** TASK INSTRUCTIONS **
Only those lines in the data below from the line containing "Langley, British Columbia: 10" through the line containing "total: 5648.80 -> 4637.90", both included, should be restated word for word.

** SOURCE DATA **
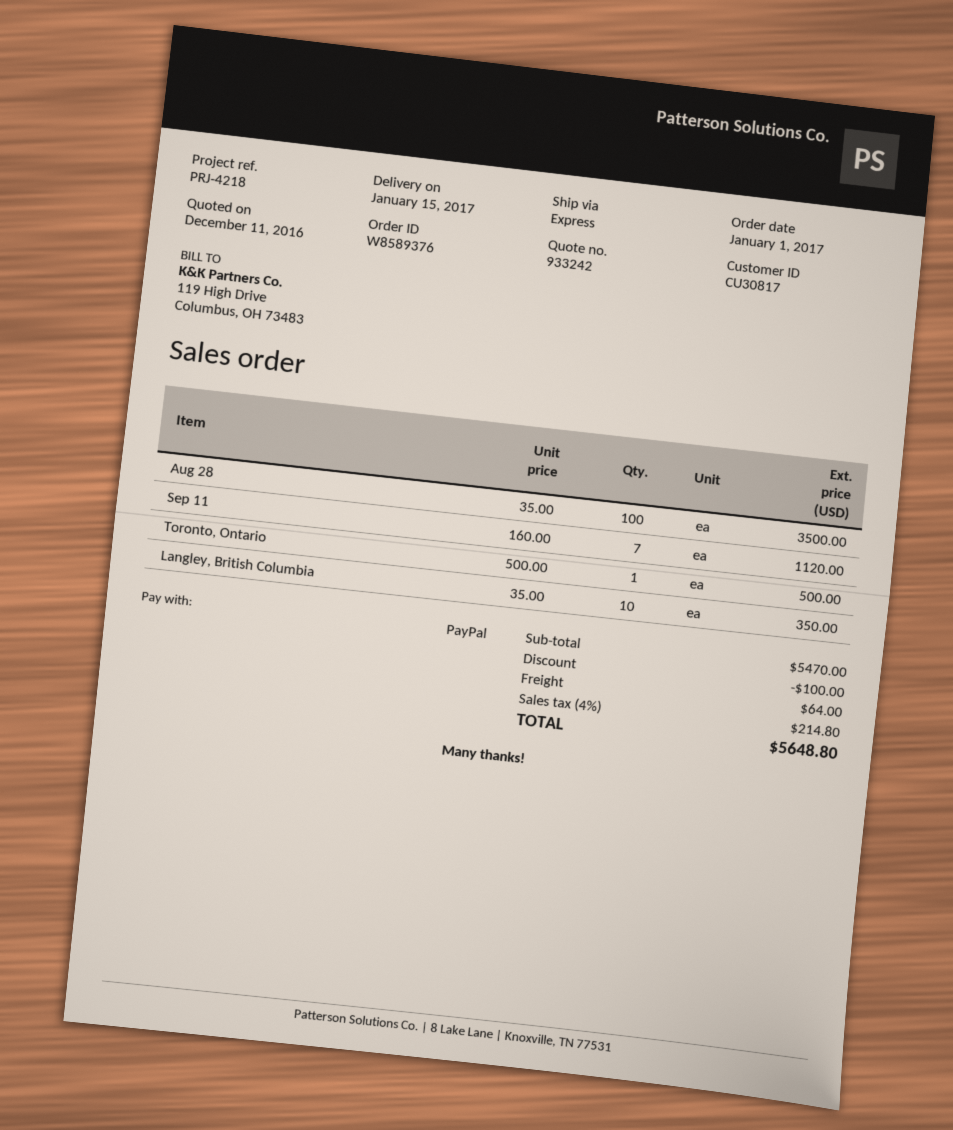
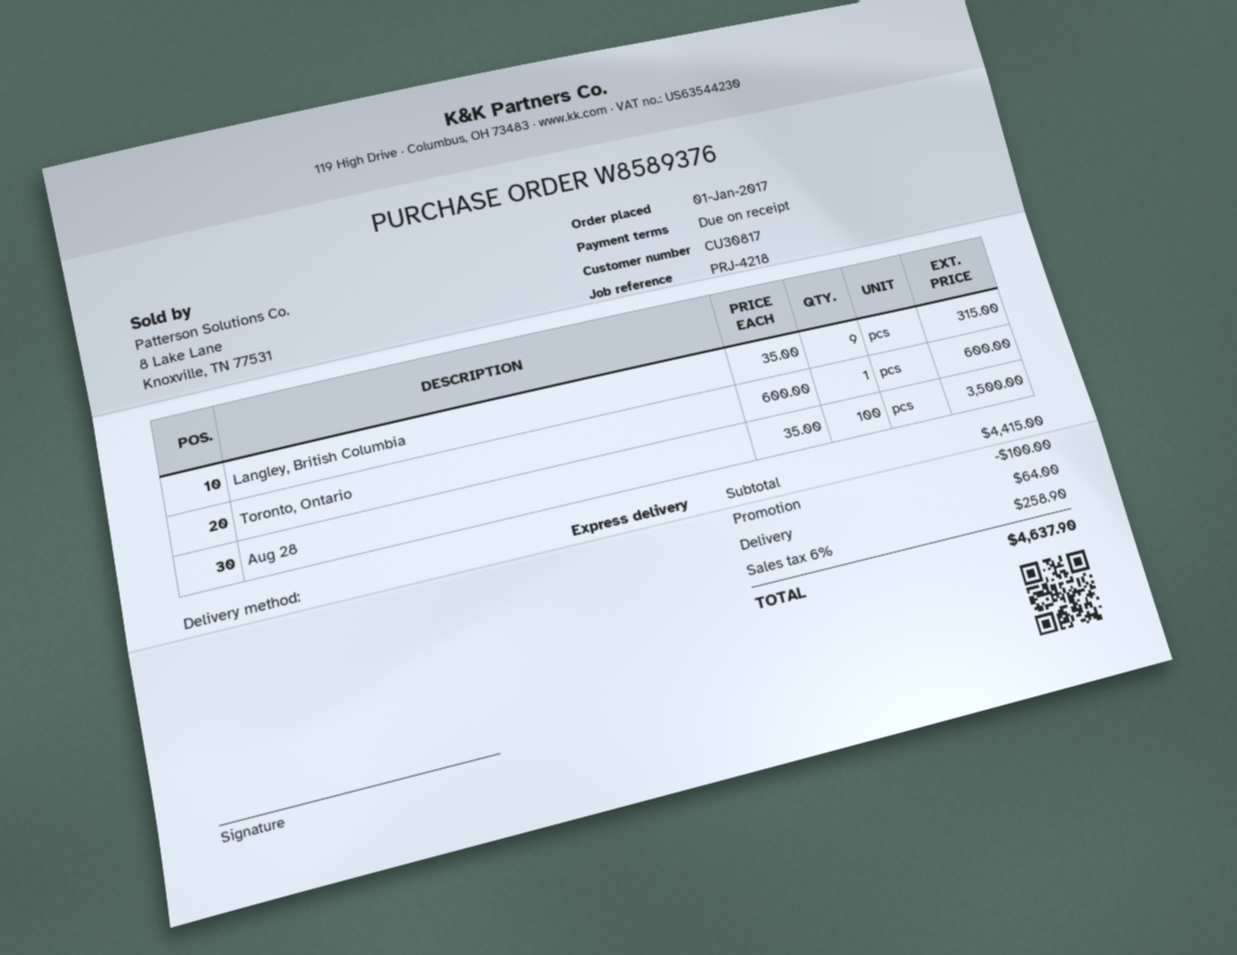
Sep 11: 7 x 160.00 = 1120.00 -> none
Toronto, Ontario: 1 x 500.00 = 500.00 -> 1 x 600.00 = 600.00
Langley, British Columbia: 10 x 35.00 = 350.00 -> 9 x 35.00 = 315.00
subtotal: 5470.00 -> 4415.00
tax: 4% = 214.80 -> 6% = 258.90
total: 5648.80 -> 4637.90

...

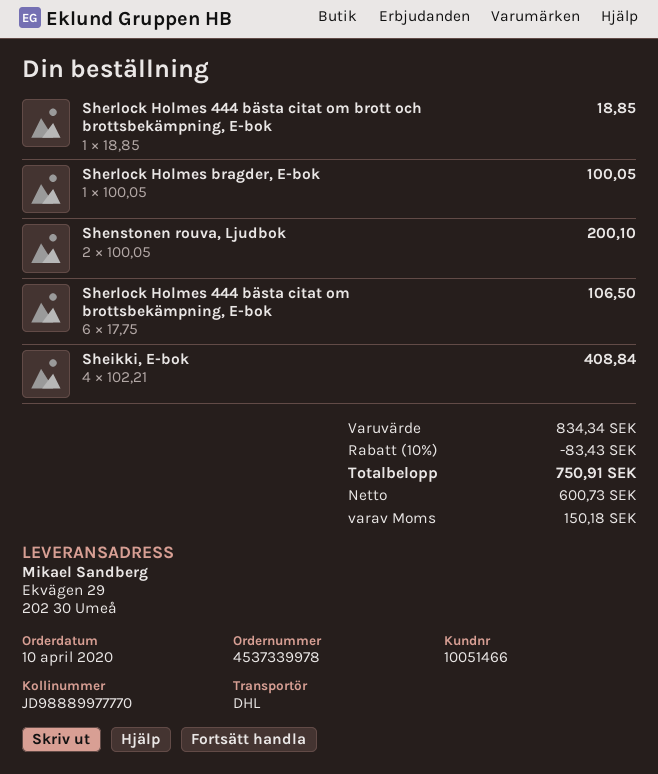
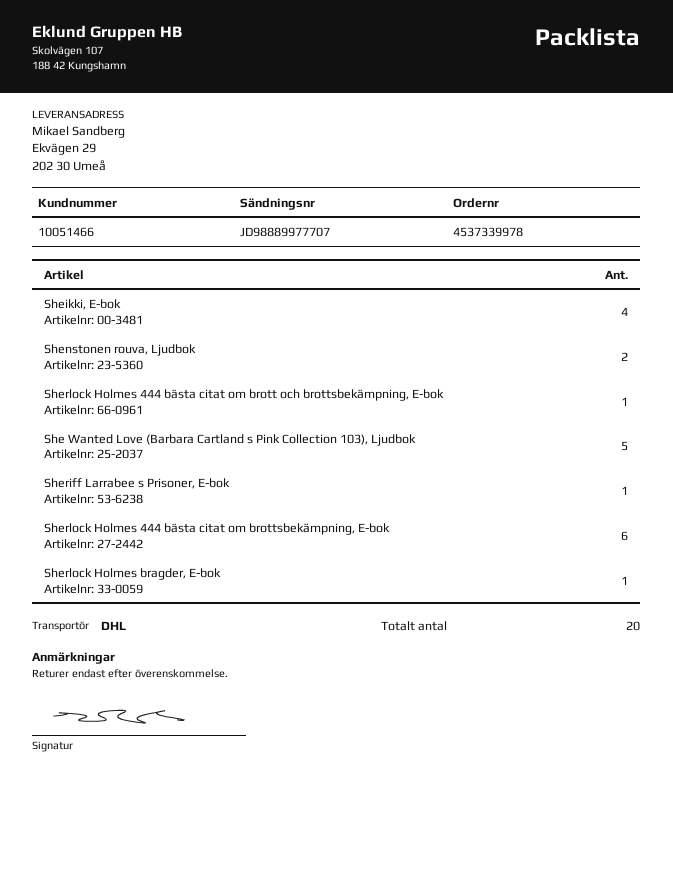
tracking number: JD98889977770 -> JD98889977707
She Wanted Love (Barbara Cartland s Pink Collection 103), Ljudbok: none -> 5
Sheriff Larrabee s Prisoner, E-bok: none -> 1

** ANSWER BOX **
Langley, British Columbia: 10 x 35.00 = 350.00 -> 9 x 35.00 = 315.00
subtotal: 5470.00 -> 4415.00
tax: 4% = 214.80 -> 6% = 258.90
total: 5648.80 -> 4637.90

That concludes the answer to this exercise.